Is there anything abnormal about this dump? like that lp___ being a large negative number?

No, the lp__ is the log density of the posterior up to an additive constant.

Thanks. On this matter, I actually got a good model running. It’s just taking a hell of a long time to run thru (it will be over two days the way its going). As I understand, there is no way around that by parallelization, at least not easily. If anyone has any less than obvious solution to efficiently train a complex model, please suggest.

What n_eff are you targeting that’s taking that long?

The only thing to do is either make the program more efficient or reparameterize so it mixes better.

I am trying to get the basic idea of reparametrization. It appears that what it does is picking some prior distribution to bound a parameter which is otherwise unbounded. However, if I already declare lower and upper bounds on my parameters, then there is really not much I can improve by means of reparameterization.

There’s a chapter in the manual that explains what’s going on. It doesn’t have to do with bounding—everything happens on the unconstrained scale with Stan’s samplers.

I read that chapter. Take the example of Beta Distribution, what it did was convert
theta[n] ~ beta(alpha, beta);
theta ~ beta(lambda * phi, lambda * (1 - phi));

where as alpha and beta only has lower bounds, phi has an added upper bound. That is the only place I can see the reparameterization improving over the original. I am not sure how much difference that really makes, but if it did help, it seems to be due to the added upper bound.

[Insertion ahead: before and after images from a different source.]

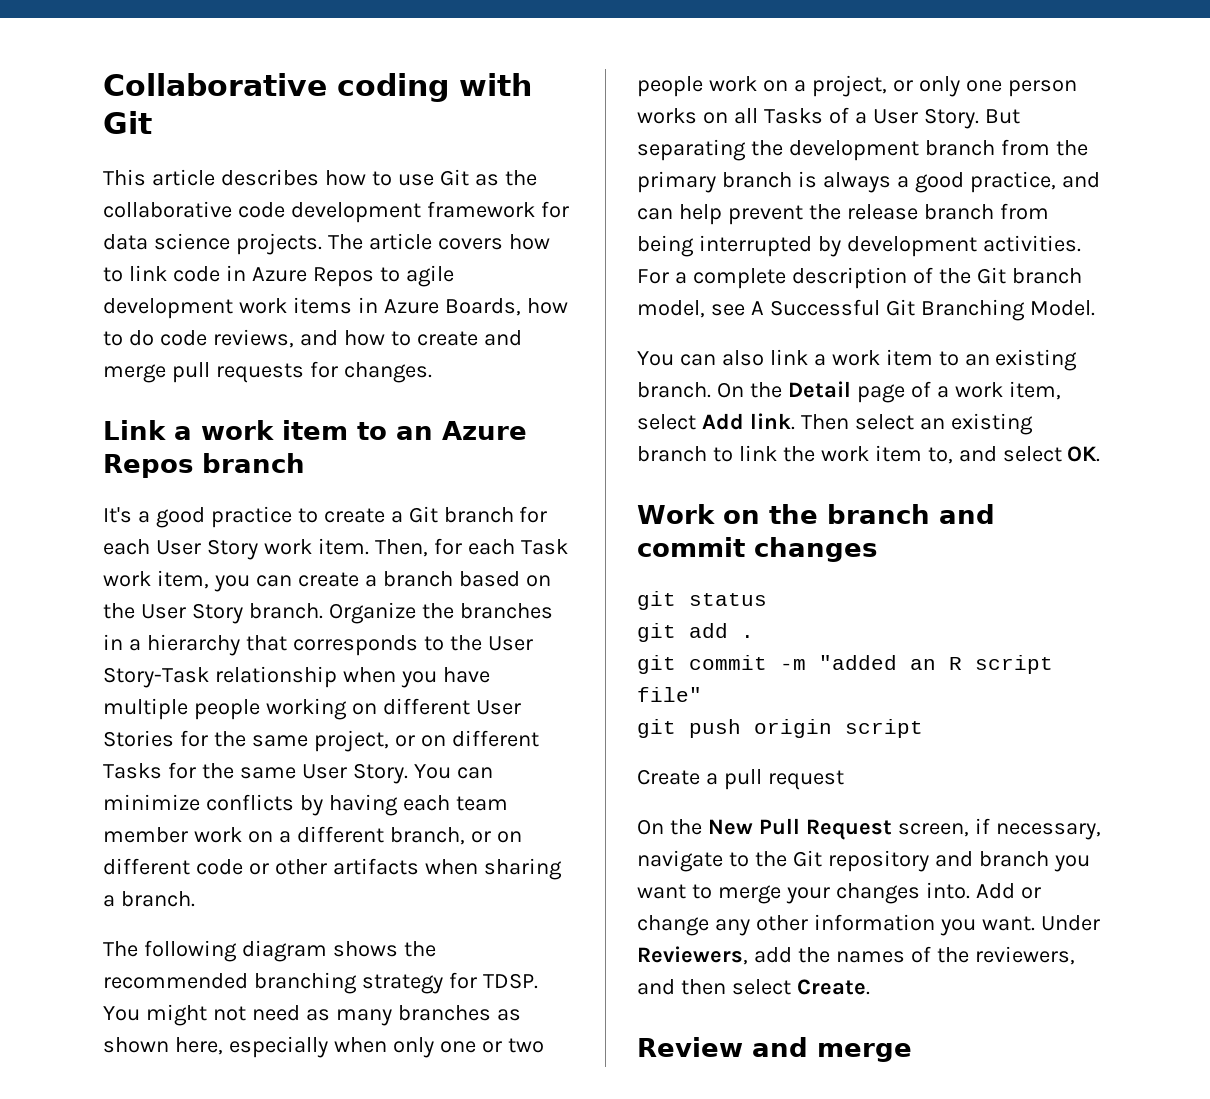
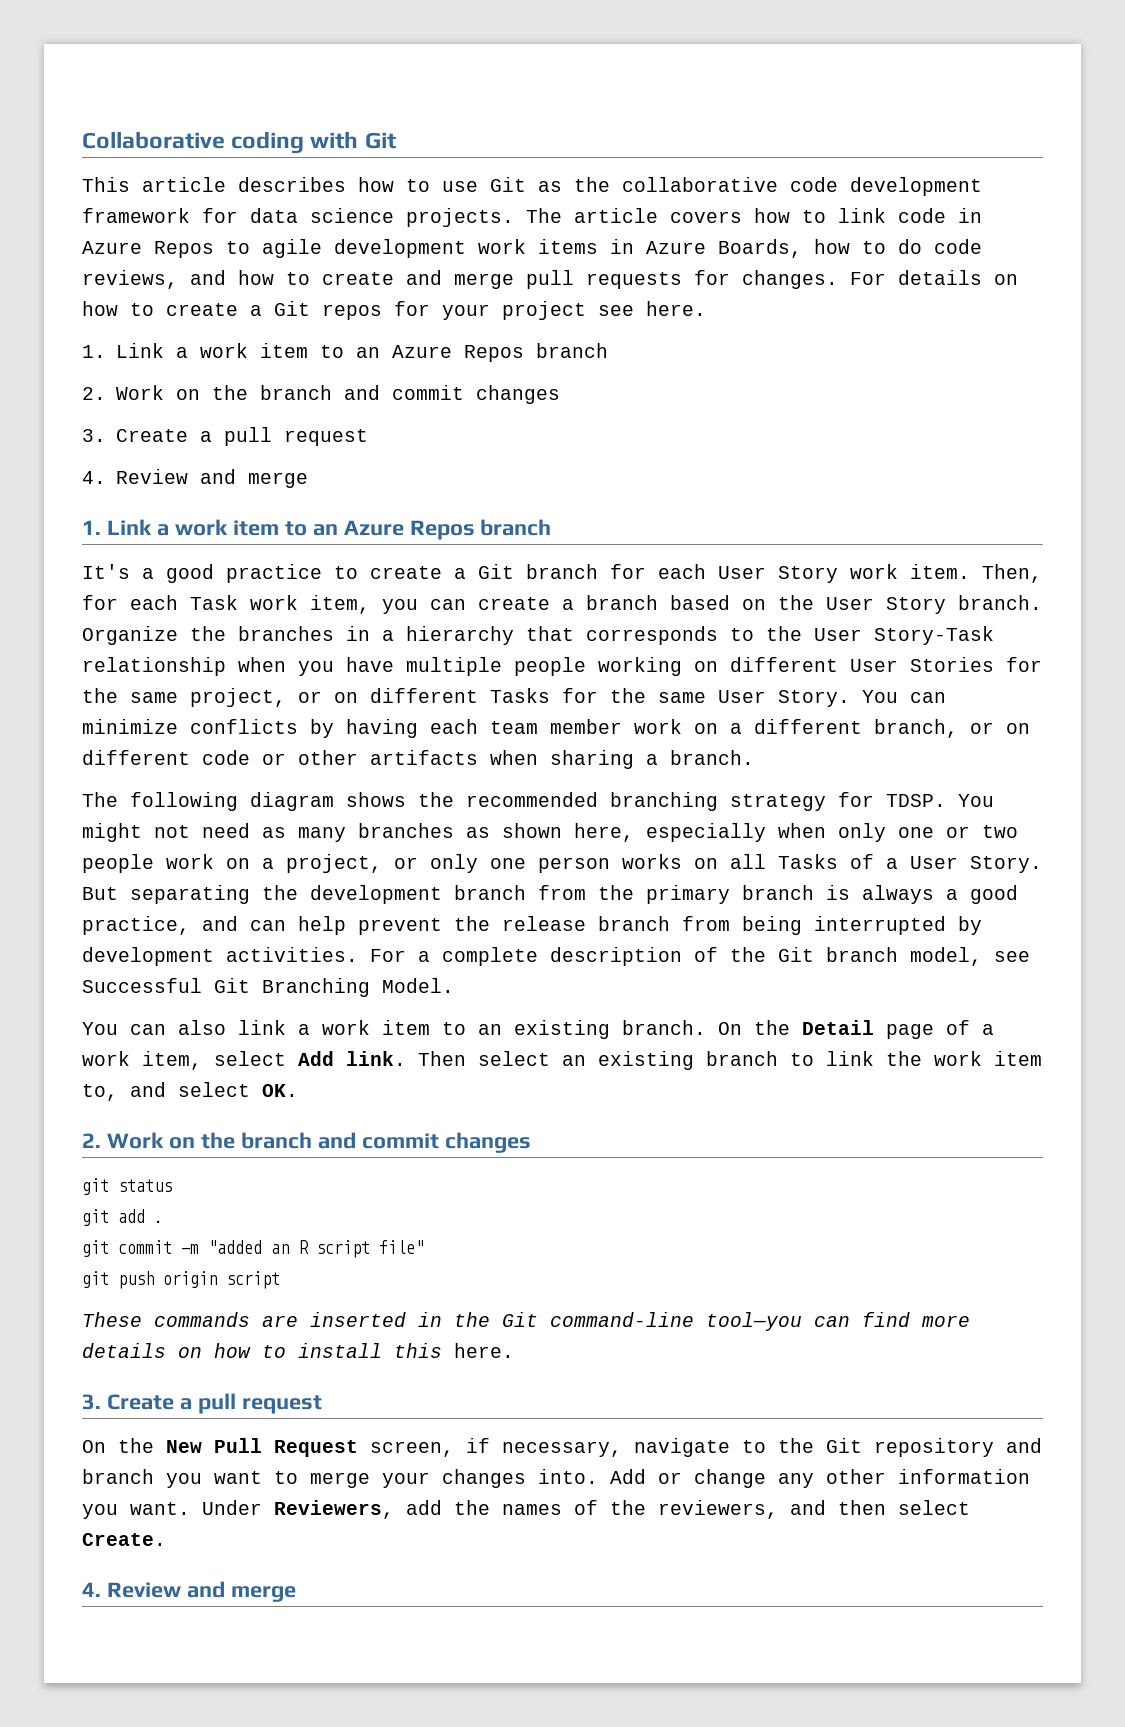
- The article covers how to link code in Azure Repos to agile development work items in Azure Boards, how to do code reviews, and how to create and merge pull requests for changes.
- Link a work item to an Azure Repos branch
+ The article covers how to link code in Azure Repos to agile development work items in Azure Boards, how to do code reviews, and how to create and merge pull requests for changes. For details on how to create a Git repos for your project see here.
+ 1. Link a work item to an Azure Repos branch
+ 2. Work on the branch and commit changes
+ 3. Create a pull request
+ 4. Review and merge
+ 1. Link a work item to an Azure Repos branch
- For a complete description of the Git branch model, see A Successful Git Branching Model.
+ For a complete description of the Git branch model, see Successful Git Branching Model.
  Then select an existing branch to link the work item to, and select OK.
- Work on the branch and commit changes
+ 2. Work on the branch and commit changes
- Create a pull request
+ These commands are inserted in the Git command-line tool—you can find more details on how to install this here.
+ 3. Create a pull request
  Under Reviewers, add the names of the reviewers, and then select Create.
- Review and merge
+ 4. Review and merge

However, you are saying it does not have to do with bounding, so I don’t know why should the reparameterized version performs better, or how to apply the principle to other examples.

The model also declared that phi and lambda came from beta and pareto distributions, whereas alpha and beta came from some undeclared distributions. If it is the distributions that matters, than the example is not making that point by hiding alpha and beta’s distribution, and I have no intuition why the prior distribution can make a huge difference in computational speed.

That is a reparameterization of the beta distribution in terms of mean and total count (a kind of precision term). It needs new priors, though, so it’s not a pure reparameterization in the sense that your results will be different.

The main things that reparameterization helps with is turning funnel-like posteriors into more isotropic ones.